3. The Module interface

To enable users to call the built-in functions in Flink SQL that call Hive, we introduced a Module interface in Flink 1.10. This Module is designed to enable users to easily access the built-in functions of the external system into the system.

  • Similar to Catalog, you can configure the Module using the Table API or the Yaml file.
  • Modules can load multiple functions at the same time. When Flink parses functions, it looks for functions in multiple modules according to the loading order of modules. If two modules contain a Function with the same name, the Module loaded first provides the Function definition.
  • There are currently two implementations of Module. CoreModule provides Flink native built-in functions, and HiveModule provides Hive built-in functions.

4. Future jobs

The future work is mainly to complete functions first, including:

  • View support (possible in 1.11).
  • Continuously improve the ease of use of THE SQL CLI. The query results can be displayed in page turning mode and then in scroll mode. In addition, Hive supports the -e-f non-interactive mode.
  • Supports all common Hive DDLS, such AS CREATE TABLE AS.
  • Compatible with Hive syntax, so that the original Hive projects in Flink smooth migration.
  • Supports SQL CLI remote connection mode, similar to HiveServer2 remote connection mode.
  • Supports streaming data writing to Hive.

The performance test

Here are Flink’s test environments and results compared to HiveMR tests in a batch job.

1. Test environment

First, our test environment used a physical cluster of 21 nodes, one Master node and 20 Slave nodes. The hardware configuration of the nodes is 32 cores, 64 threads, 256 memory, the network is port aggregation, and each machine has 12 HDDS.

2. Test tools

The test tool uses Hortonworks’ Hive-TestBench, an open source tool on Github. We used the tool to generate a 10TB TPC-DS test dataset and then tested the dataset tPC-DS using Flink SQL and Hive respectively.

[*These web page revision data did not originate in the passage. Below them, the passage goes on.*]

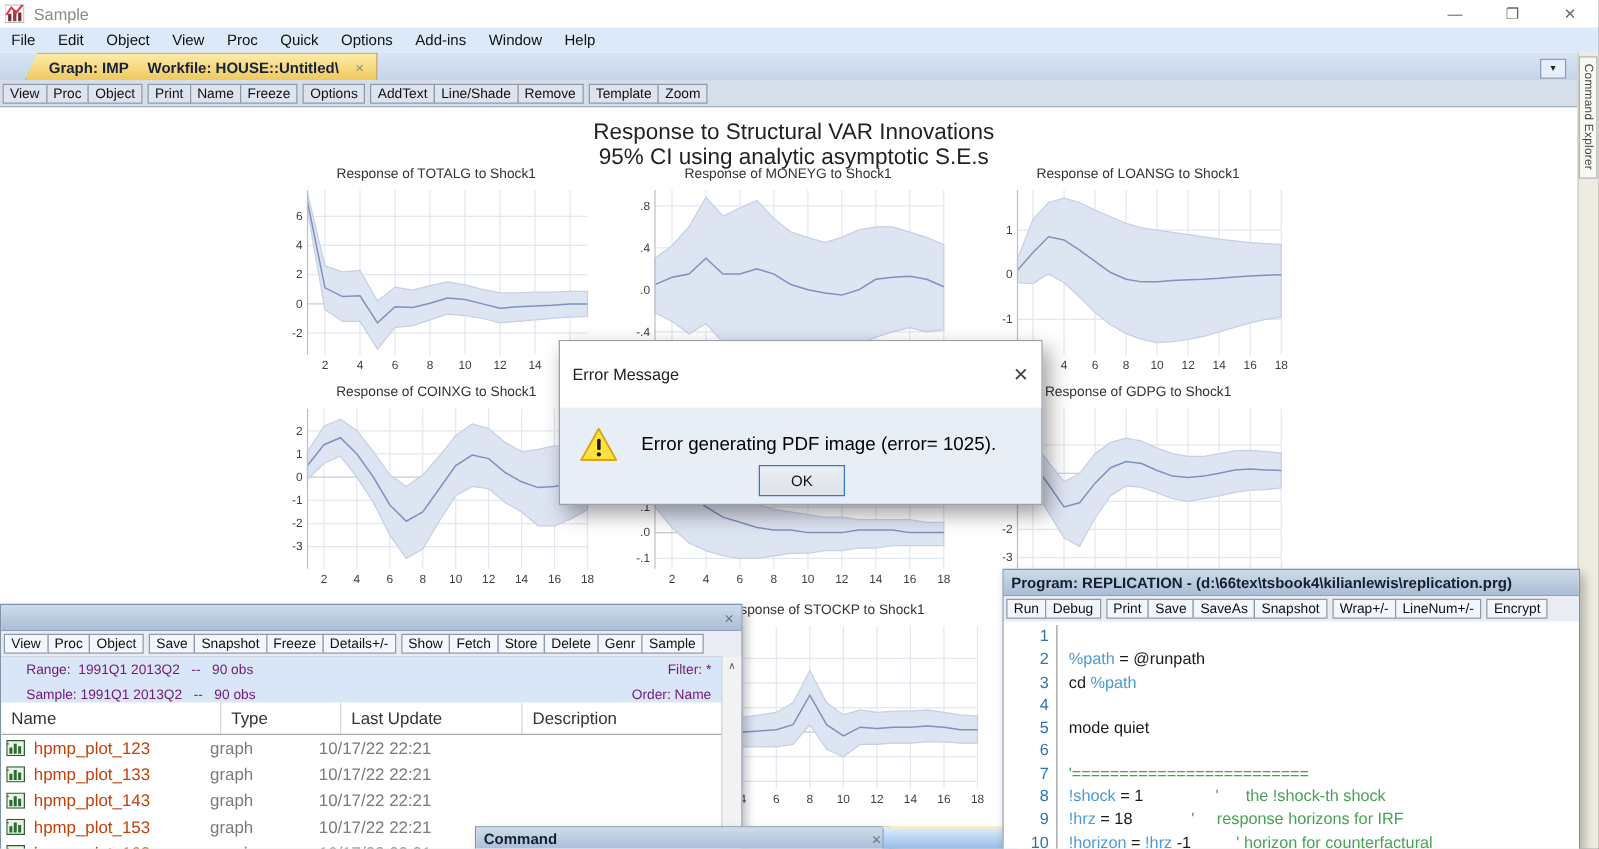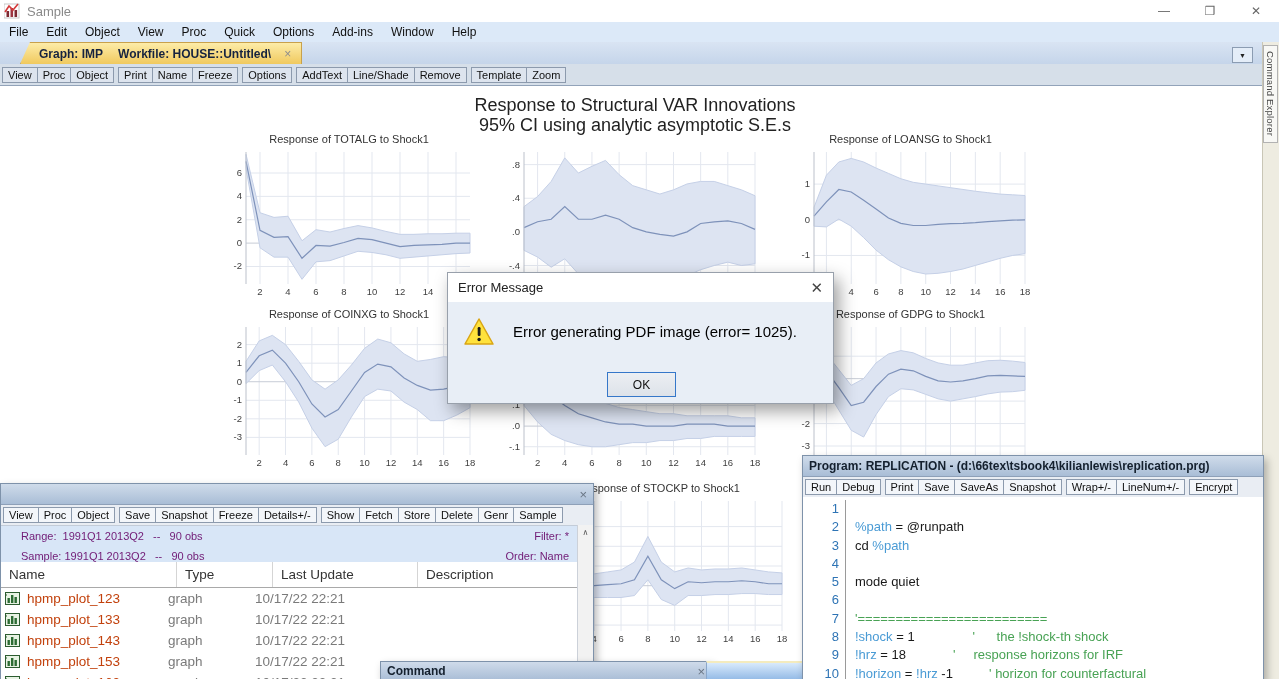--- a/index.html
+++ b/index.html
@@ -186,6 +186,7 @@
           </svg></div>
       </div>
     <div class="sub" style="left:498px;top:47px;width:265px;height:166px">
+        <div class="subtitle">Response of MONEYG to Shock1</div>
         <div class="plot"><svg width="265" height="152">
             <line x1="39.588235294117645" y1="5" x2="39.588235294117645" y2="137" stroke="#e3e7ef"></line>
             <line x1="66.76470588235294" y1="5" x2="66.76470588235294" y2="137" stroke="#e3e7ef"></line>

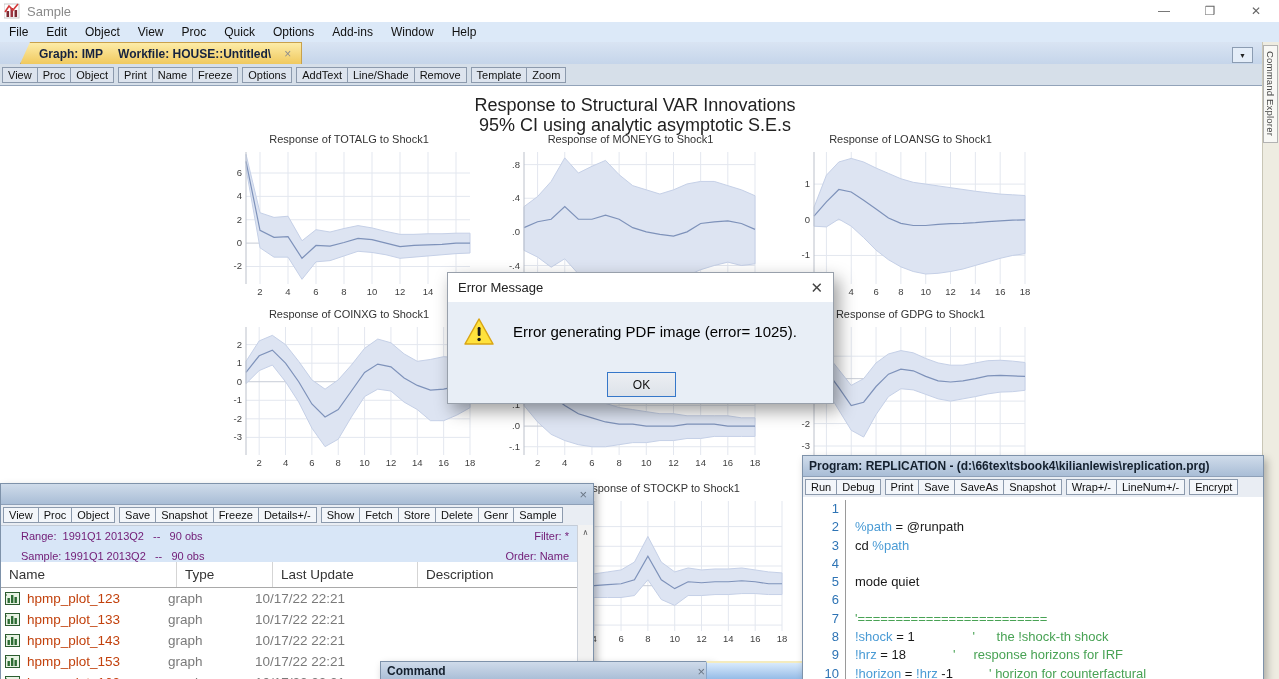--- a/index.html
+++ b/index.html
@@ -69,7 +69,7 @@
   
   #dialog{position:absolute;left:447px;top:272px;width:385px;height:130px;background:#e8eef6;border:1px solid #98a0ab;
        box-shadow:5px 7px 16px rgba(0,0,0,.38);z-index:50;}
-  .dlg-title{height:29px;background:#fff;display:flex;align-items:center;padding:0 10px;font-size:13px;color:#222;}
+  .dlg-title{height:29px;background:#fff;display:flex;align-items:center;padding:12px 10px;font-size:13px;color:#222;}
   .dlg-x{margin-left:auto;color:#444;font-size:15px;}
   .dlg-body{display:flex;align-items:center;padding:16px 14px 0 16px;}
   .dlg-msg{font-size:15px;color:#000000;margin-left:19px;white-space:nowrap;}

On the one hand, we compare the performance of Flink and Hive. On the other hand, we verify that Flink SQL can access Hive data well. Hive version 3.1.1 was used for testing, and Flink used the Master branch code.

3. Test results

Test results Flink SQL achieved about 7 times better performance than Hive On MapReduce. This is thanks to a number of optimizations made by Flink SQL, such as in scheduling and execution plans. In general, if you are using Hive On MapReduce, migrating to Flink SQL will provide a significant performance improvement.

Flink 1.10 vs. Hive 3.0

About the author:

Rui Li (Tianyi), Alibaba technical expert, member of Apache Hive PMC. Before joining Alibaba, he worked for Intel, IBM and other companies, mainly involved in Hive, HDFS, Spark and other open source projects.

Wang Gang (Qiao Ran), Alibaba Senior Development Engineer, Flink Contributor. After graduation from the computer department of Zhejiang University, I worked in Mogujie Data platform, engaged in the development of data exchange system. At present, I mainly focus on Flink and Hive ecological construction in Ali.